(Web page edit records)
_ _ _

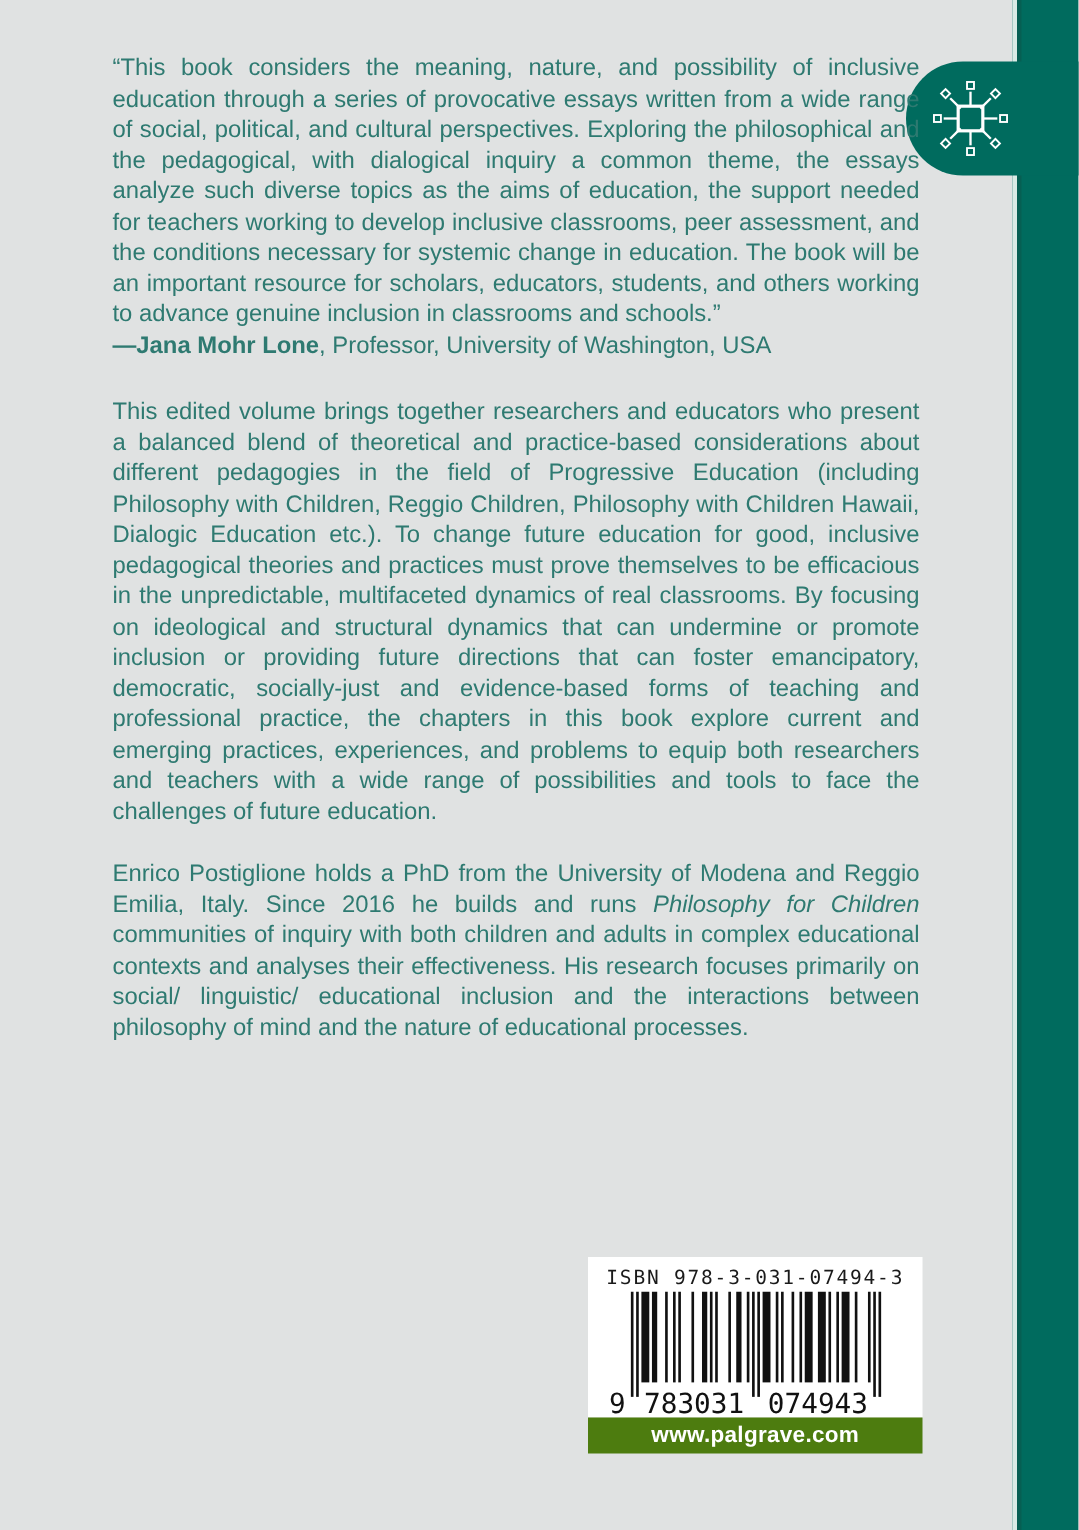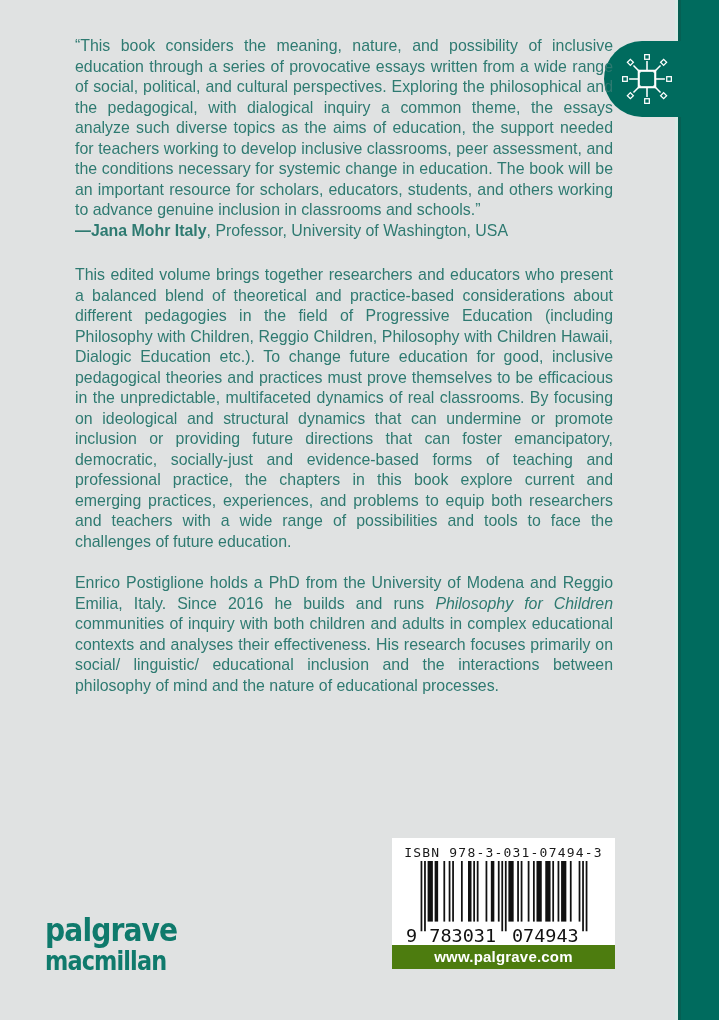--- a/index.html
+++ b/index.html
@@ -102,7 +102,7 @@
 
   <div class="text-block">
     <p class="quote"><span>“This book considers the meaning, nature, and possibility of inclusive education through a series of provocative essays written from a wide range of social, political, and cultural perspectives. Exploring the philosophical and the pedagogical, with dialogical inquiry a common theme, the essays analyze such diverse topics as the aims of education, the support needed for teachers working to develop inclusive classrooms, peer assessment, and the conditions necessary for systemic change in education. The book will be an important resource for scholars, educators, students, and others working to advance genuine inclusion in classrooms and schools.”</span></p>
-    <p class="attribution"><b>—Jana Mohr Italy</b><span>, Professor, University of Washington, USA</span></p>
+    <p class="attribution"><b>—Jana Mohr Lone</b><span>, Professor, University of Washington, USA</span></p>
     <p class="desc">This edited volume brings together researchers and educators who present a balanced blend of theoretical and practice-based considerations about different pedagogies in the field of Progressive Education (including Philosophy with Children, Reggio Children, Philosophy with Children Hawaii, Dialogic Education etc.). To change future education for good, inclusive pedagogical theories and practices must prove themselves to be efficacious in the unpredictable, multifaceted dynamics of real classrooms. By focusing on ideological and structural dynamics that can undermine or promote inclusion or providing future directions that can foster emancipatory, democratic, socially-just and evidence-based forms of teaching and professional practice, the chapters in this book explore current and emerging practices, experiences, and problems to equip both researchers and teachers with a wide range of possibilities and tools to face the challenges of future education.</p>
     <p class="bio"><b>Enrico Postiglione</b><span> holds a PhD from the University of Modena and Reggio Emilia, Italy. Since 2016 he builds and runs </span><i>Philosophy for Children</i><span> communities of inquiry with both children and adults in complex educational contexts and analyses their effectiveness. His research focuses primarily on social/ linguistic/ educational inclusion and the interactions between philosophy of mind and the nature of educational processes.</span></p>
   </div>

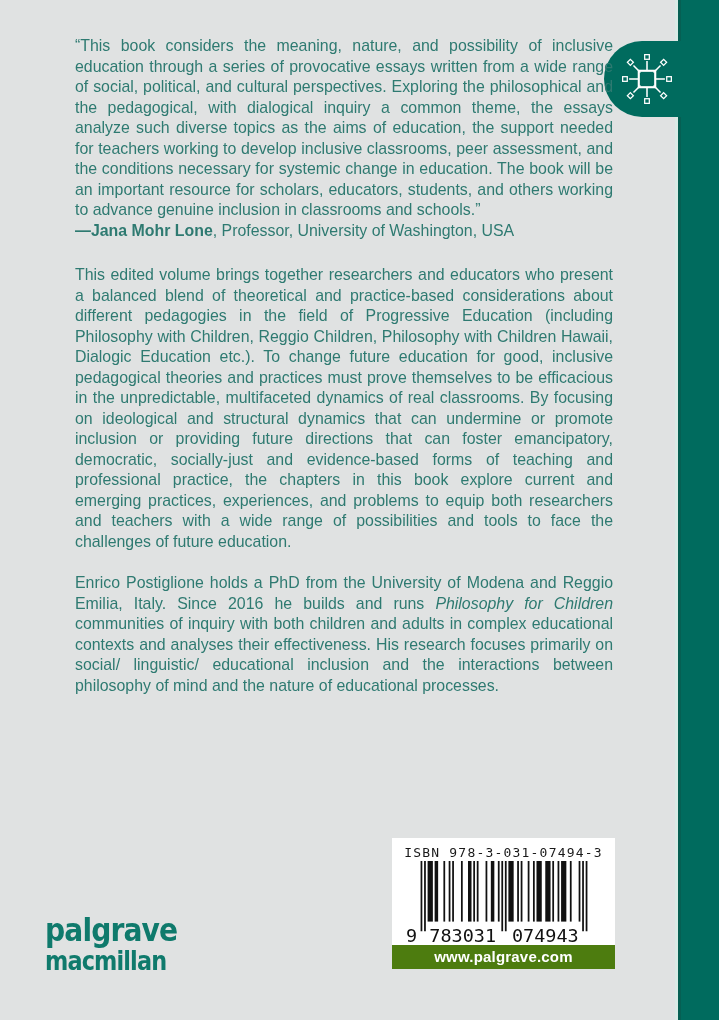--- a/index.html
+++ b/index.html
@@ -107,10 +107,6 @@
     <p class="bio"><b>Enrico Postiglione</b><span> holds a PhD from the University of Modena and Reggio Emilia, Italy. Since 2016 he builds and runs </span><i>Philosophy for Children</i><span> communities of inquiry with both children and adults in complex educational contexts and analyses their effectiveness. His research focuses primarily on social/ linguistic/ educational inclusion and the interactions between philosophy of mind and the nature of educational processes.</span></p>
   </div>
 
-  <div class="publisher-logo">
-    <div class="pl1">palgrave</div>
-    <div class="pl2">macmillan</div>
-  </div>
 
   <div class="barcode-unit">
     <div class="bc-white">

_ _ _

### Directions
Write out the records above in full and exactly, with no pictures.

### The answer
--- a/index.html
+++ b/index.html
@@ -102,7 +102,7 @@
 
   <div class="text-block">
     <p class="quote"><span>“This book considers the meaning, nature, and possibility of inclusive education through a series of provocative essays written from a wide range of social, political, and cultural perspectives. Exploring the philosophical and the pedagogical, with dialogical inquiry a common theme, the essays analyze such diverse topics as the aims of education, the support needed for teachers working to develop inclusive classrooms, peer assessment, and the conditions necessary for systemic change in education. The book will be an important resource for scholars, educators, students, and others working to advance genuine inclusion in classrooms and schools.”</span></p>
-    <p class="attribution"><b>—Jana Mohr Italy</b><span>, Professor, University of Washington, USA</span></p>
+    <p class="attribution"><b>—Jana Mohr Lone</b><span>, Professor, University of Washington, USA</span></p>
     <p class="desc">This edited volume brings together researchers and educators who present a balanced blend of theoretical and practice-based considerations about different pedagogies in the field of Progressive Education (including Philosophy with Children, Reggio Children, Philosophy with Children Hawaii, Dialogic Education etc.). To change future education for good, inclusive pedagogical theories and practices must prove themselves to be efficacious in the unpredictable, multifaceted dynamics of real classrooms. By focusing on ideological and structural dynamics that can undermine or promote inclusion or providing future directions that can foster emancipatory, democratic, socially-just and evidence-based forms of teaching and professional practice, the chapters in this book explore current and emerging practices, experiences, and problems to equip both researchers and teachers with a wide range of possibilities and tools to face the challenges of future education.</p>
     <p class="bio"><b>Enrico Postiglione</b><span> holds a PhD from the University of Modena and Reggio Emilia, Italy. Since 2016 he builds and runs </span><i>Philosophy for Children</i><span> communities of inquiry with both children and adults in complex educational contexts and analyses their effectiveness. His research focuses primarily on social/ linguistic/ educational inclusion and the interactions between philosophy of mind and the nature of educational processes.</span></p>
   </div>

--- a/index.html
+++ b/index.html
@@ -107,10 +107,6 @@
     <p class="bio"><b>Enrico Postiglione</b><span> holds a PhD from the University of Modena and Reggio Emilia, Italy. Since 2016 he builds and runs </span><i>Philosophy for Children</i><span> communities of inquiry with both children and adults in complex educational contexts and analyses their effectiveness. His research focuses primarily on social/ linguistic/ educational inclusion and the interactions between philosophy of mind and the nature of educational processes.</span></p>
   </div>
 
-  <div class="publisher-logo">
-    <div class="pl1">palgrave</div>
-    <div class="pl2">macmillan</div>
-  </div>
 
   <div class="barcode-unit">
     <div class="bc-white">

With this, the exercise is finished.